*Problem*: Retype the whole listing exactly.

*Records provided*:
━━━
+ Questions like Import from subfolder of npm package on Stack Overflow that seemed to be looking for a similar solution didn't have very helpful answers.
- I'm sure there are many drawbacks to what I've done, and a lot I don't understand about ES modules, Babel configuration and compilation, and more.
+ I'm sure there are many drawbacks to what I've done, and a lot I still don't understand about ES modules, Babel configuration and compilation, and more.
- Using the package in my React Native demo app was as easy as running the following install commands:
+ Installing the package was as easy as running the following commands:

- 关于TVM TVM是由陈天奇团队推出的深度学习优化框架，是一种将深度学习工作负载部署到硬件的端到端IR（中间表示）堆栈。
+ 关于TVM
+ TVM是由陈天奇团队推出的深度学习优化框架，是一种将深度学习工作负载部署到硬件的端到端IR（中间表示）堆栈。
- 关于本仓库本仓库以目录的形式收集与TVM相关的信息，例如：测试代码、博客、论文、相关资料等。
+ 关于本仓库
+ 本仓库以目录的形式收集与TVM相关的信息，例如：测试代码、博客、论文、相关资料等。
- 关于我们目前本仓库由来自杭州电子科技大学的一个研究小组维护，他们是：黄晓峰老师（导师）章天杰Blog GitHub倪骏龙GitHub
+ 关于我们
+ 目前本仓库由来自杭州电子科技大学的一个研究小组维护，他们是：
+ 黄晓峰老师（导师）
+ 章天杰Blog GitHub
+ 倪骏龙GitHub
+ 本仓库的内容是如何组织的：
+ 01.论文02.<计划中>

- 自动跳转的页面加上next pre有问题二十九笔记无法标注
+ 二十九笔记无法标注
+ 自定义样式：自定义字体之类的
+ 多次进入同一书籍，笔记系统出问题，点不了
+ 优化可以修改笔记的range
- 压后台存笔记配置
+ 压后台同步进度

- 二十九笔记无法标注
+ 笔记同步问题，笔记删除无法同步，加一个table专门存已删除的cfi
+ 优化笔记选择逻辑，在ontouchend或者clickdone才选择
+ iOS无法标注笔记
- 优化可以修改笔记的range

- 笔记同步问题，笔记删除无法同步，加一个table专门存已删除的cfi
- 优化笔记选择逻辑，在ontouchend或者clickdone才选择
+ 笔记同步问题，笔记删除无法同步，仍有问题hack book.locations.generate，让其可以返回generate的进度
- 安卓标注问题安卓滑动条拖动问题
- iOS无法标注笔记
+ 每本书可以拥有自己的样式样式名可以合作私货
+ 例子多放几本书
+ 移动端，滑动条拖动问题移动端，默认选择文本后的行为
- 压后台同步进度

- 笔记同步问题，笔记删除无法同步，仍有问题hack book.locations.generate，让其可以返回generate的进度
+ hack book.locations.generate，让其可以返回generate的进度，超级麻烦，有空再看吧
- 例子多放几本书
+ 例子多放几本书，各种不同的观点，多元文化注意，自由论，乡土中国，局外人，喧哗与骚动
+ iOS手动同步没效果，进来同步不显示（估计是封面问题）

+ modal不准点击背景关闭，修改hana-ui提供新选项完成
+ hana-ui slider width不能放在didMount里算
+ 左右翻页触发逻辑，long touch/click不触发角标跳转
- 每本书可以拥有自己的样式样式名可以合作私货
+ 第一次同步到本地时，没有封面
━━━
*Your response*:
+ Questions like Import from subfolder of npm package on Stack Overflow that seemed to be looking for a similar solution didn't have very helpful answers.
- I'm sure there are many drawbacks to what I've done, and a lot I don't understand about ES modules, Babel configuration and compilation, and more.
+ I'm sure there are many drawbacks to what I've done, and a lot I still don't understand about ES modules, Babel configuration and compilation, and more.
- Using the package in my React Native demo app was as easy as running the following install commands:
+ Installing the package was as easy as running the following commands:

- 关于TVM TVM是由陈天奇团队推出的深度学习优化框架，是一种将深度学习工作负载部署到硬件的端到端IR（中间表示）堆栈。
+ 关于TVM
+ TVM是由陈天奇团队推出的深度学习优化框架，是一种将深度学习工作负载部署到硬件的端到端IR（中间表示）堆栈。
- 关于本仓库本仓库以目录的形式收集与TVM相关的信息，例如：测试代码、博客、论文、相关资料等。
+ 关于本仓库
+ 本仓库以目录的形式收集与TVM相关的信息，例如：测试代码、博客、论文、相关资料等。
- 关于我们目前本仓库由来自杭州电子科技大学的一个研究小组维护，他们是：黄晓峰老师（导师）章天杰Blog GitHub倪骏龙GitHub
+ 关于我们
+ 目前本仓库由来自杭州电子科技大学的一个研究小组维护，他们是：
+ 黄晓峰老师（导师）
+ 章天杰Blog GitHub
+ 倪骏龙GitHub
+ 本仓库的内容是如何组织的：
+ 01.论文02.<计划中>

- 自动跳转的页面加上next pre有问题二十九笔记无法标注
+ 二十九笔记无法标注
+ 自定义样式：自定义字体之类的
+ 多次进入同一书籍，笔记系统出问题，点不了
+ 优化可以修改笔记的range
- 压后台存笔记配置
+ 压后台同步进度

- 二十九笔记无法标注
+ 笔记同步问题，笔记删除无法同步，加一个table专门存已删除的cfi
+ 优化笔记选择逻辑，在ontouchend或者clickdone才选择
+ iOS无法标注笔记
- 优化可以修改笔记的range

- 笔记同步问题，笔记删除无法同步，加一个table专门存已删除的cfi
- 优化笔记选择逻辑，在ontouchend或者clickdone才选择
+ 笔记同步问题，笔记删除无法同步，仍有问题hack book.locations.generate，让其可以返回generate的进度
- 安卓标注问题安卓滑动条拖动问题
- iOS无法标注笔记
+ 每本书可以拥有自己的样式样式名可以合作私货
+ 例子多放几本书
+ 移动端，滑动条拖动问题移动端，默认选择文本后的行为
- 压后台同步进度

- 笔记同步问题，笔记删除无法同步，仍有问题hack book.locations.generate，让其可以返回generate的进度
+ hack book.locations.generate，让其可以返回generate的进度，超级麻烦，有空再看吧
- 例子多放几本书
+ 例子多放几本书，各种不同的观点，多元文化注意，自由论，乡土中国，局外人，喧哗与骚动
+ iOS手动同步没效果，进来同步不显示（估计是封面问题）

+ modal不准点击背景关闭，修改hana-ui提供新选项完成
+ hana-ui slider width不能放在didMount里算
+ 左右翻页触发逻辑，long touch/click不触发角标跳转
- 每本书可以拥有自己的样式样式名可以合作私货
+ 第一次同步到本地时，没有封面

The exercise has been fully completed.